Vector databases arrived on the scene a few years ago to help power a new breed of search engines that are based on neural networks as opposed to keywords. Companies like Home Depot dramatically improved the search experience using this emerging tech. But now vector databases are finding a new role to play in helping organizations deploy chatbots and other applications based on large language models.
The vector database is a new type of database that is becoming popular in the world of machine learning and AI. Vector databases are different from traditional relational databases, like PostgreSQL, which was originally designed to store tabular data in rows and columns. They’re also decidedly different than newer NoSQL databases, such as MongoDB, which store data in JSON documents.
That’s because a vector database is designed for storing and retrieving one specific type of data: vector embeddings.
Vectors, of course, are the numerical arrays that represent various characteristics of an object. As the output from the training part of the machine learning process, vector embeddings are the distilled representations of the training data. They essentially are the filter through which new data is run through during the inference part of the machine learning process.
The first big use case for vector databases was powering next-generation search engines as well as production recommender systems. Home Depot dramatically improved the accuracy and usability of its website search engine by augmenting traditional keyword search vector search techniques. Instead of requiring a perfect keyword match (or a database filled with common misspellings of Home Depot’s 2 million products), vector search enables Home Depot to use the power of machine learning to infer the intent of a user.
But now vector databases are finding themselves smack dab in the middle of the hottest workload in tech: large language models (LLMs) such as OpenAI’s GPT-4, Facebook’s LLaMA, and Google’s LaMDA.
In LLM deployments, a vector database can be used to store the vector embeddings that result from the training of the LLM. By storing potentially billions of vector embeddings representing the extensive training of the LLM, the vector database performs the all-important similarity search that finds the best match between the user’s prompt (the question he or she is asking) and the particular vector embedding.
While relational and NoSQL databases have been modified to store vector embeddings, none of them were originally designed to store and serve that type of data. That gives a certain advantage to native vector databases that were designed from the ground up to manage vector embeddings, such as those from Pinecone and Zilliz, among others.
Zilliz is the primary developer of Milvus, an open source vector database first released in 2019. According to the Milvus website, the database was developed in the modern cloud manner and can deliver “millisecond search on trillion vector datasets.”
Last week at Nvidia’s GPU Technology Conference, Zilliz announced the latest release of the vector database, Milvus 2.3. When paired with an Nvidia GPU, Milvus 2.3 can run 10x faster than Milvus 2.0, the company said. The vector database can also run on a mixture of GPUs and CPUs, which is said to be a first.
Nvidia also announced a new integration between its RAFT (Reusable Accelerated Functions and Tools) graph acceleration library and Milvus. Nvidia CEO Jensen Huang spoke about the importance of vector databases during his GTC keynote.
“Recommender systems use vector databases to store, index, search, and retrieve massive data sets of unstructured data,” Huang said. “A new important use case of vector databases is large language models to retrieve domain specific or proprietary facts that can be queried during text generation…Vector databases will be essential for organizations building proprietary large language models.”

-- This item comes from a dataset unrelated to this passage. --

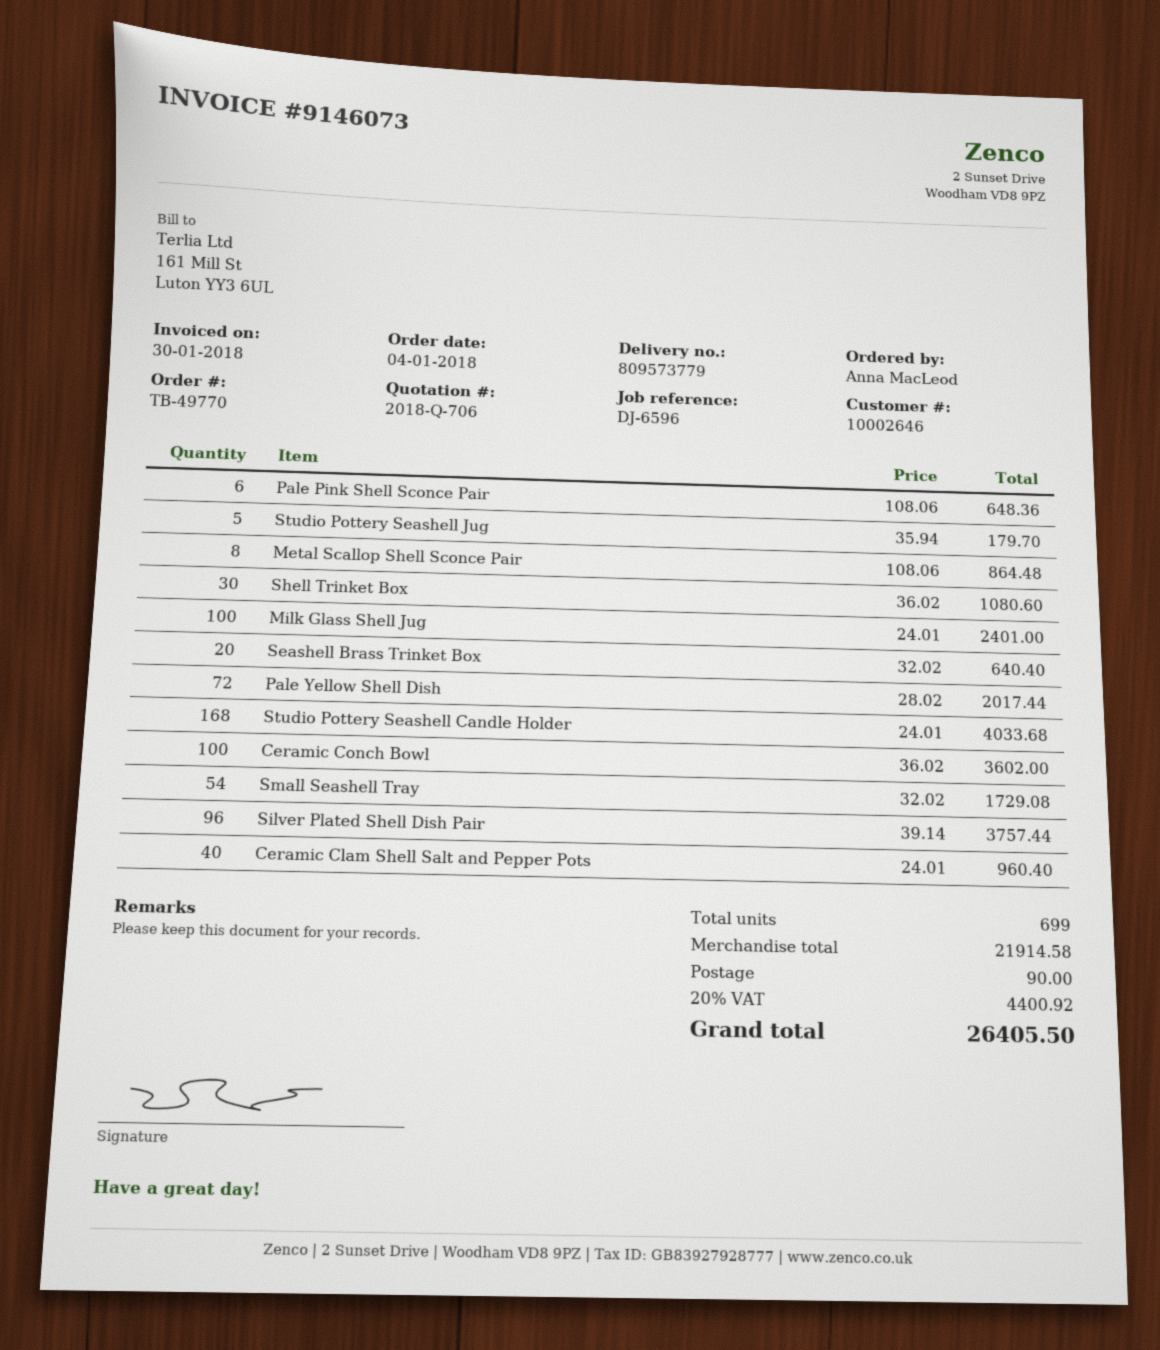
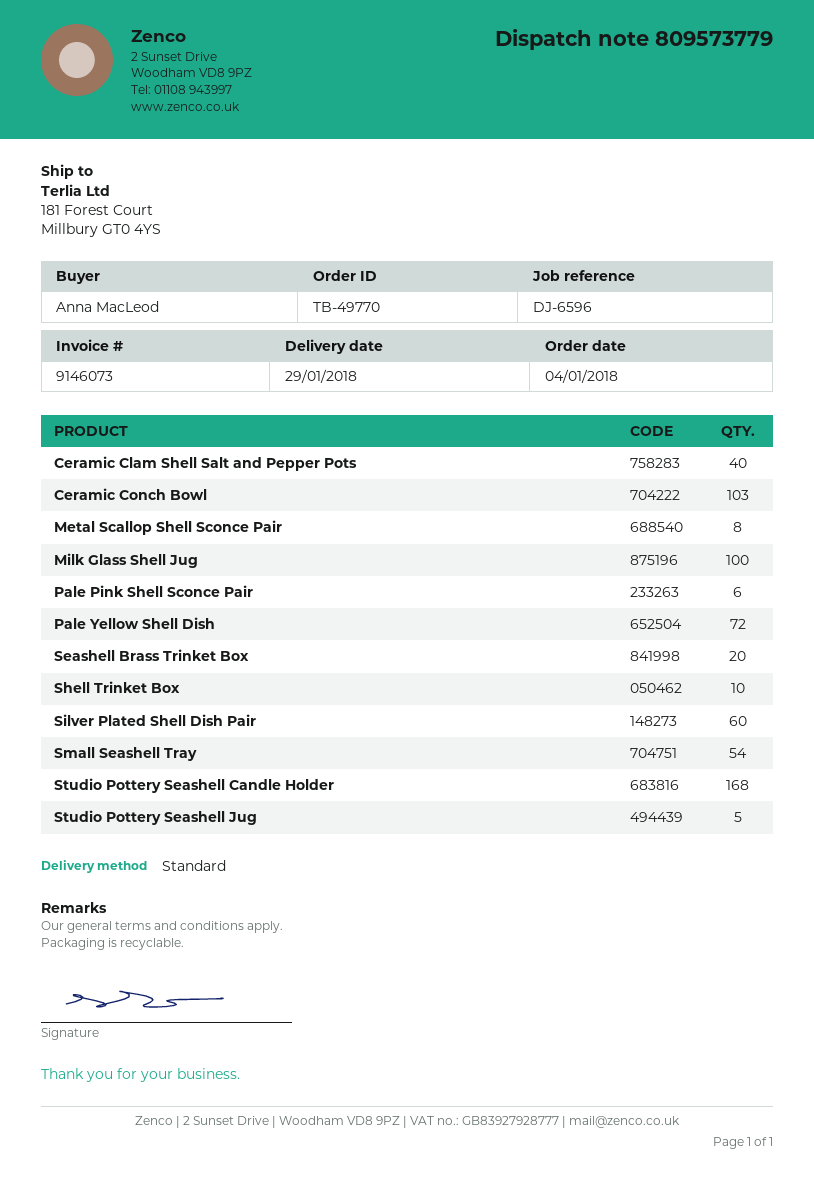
Shell Trinket Box: 30 -> 10
Ceramic Conch Bowl: 100 -> 103
Silver Plated Shell Dish Pair: 96 -> 60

But vector databases can also be used by organizations that are content to leverage pre-trained LLMs via APIs exposed by the tech giants, according to Greg Kogan, Pinecone’s vice president of marketing.
LLMs such as ChatGPT that have been trained on huge corpuses of data from the Internet have shown themselves to be very good (although not perfect) at generating appropriate responses to questions. Because they’ve already been trained, many organizations have started investing in prompt engineering tools and techniques as a way to make the LLM work better for their particular use case.
Users of GPT-4 can prompt the model with up to 32,000 “tokens” (words or word fragments), which represents about 50 pages of text. That’s significantly more than GPT-3, which could handle about 4,000 tokens (or about 3,000 words). While the tokens are critical for prompt engineering, the vector database also has an important role to play in providing a form of persistence for LLMs, according to Kogan.
“Now you can fit 50 pages of context, which is pretty useful. But that’s still a small portion of your total context within a company,” Kogan says. “You may not even want to fill the whole context window, because then you pay a latency and cost price.
“So what companies need is a long term memory, something to add on to the model,” he continues. “The model is what knows the language–it can interpret it. But it needs to be coupled with long-term memory that will store your company’s information. That’s the vector database.”
Kogan says about half of Pinecone’s customer engagements today involve LLMs. By stuffing their vector database with embeddings that represent their entire knowledge base–whether it’s retail inventory or corporate data–Pinecone customers gain a long-term storage area for their proprietary information.
With Pinecone serving as the long-term memory, the data flow works a little differently. Instead of submitting a customer’s question directly to ChatGPT (or other LLM), the question is first routed to the vector database, which will retrieve the top 10 or 15 most relevant documents for that query, according to Kogan. The vector database then bundles those supporting documents with the user’s original question, submits the full package as the prompt to the LLM, which returns the answer.
The results of this approach are superior to just blindly asking ChatGPT questions, Kogan says, and also helps with LLM’s pesky hallucination problem. “We know that this is a kind of a workflow that works really well, and we are trying to educate others about it too,” he says.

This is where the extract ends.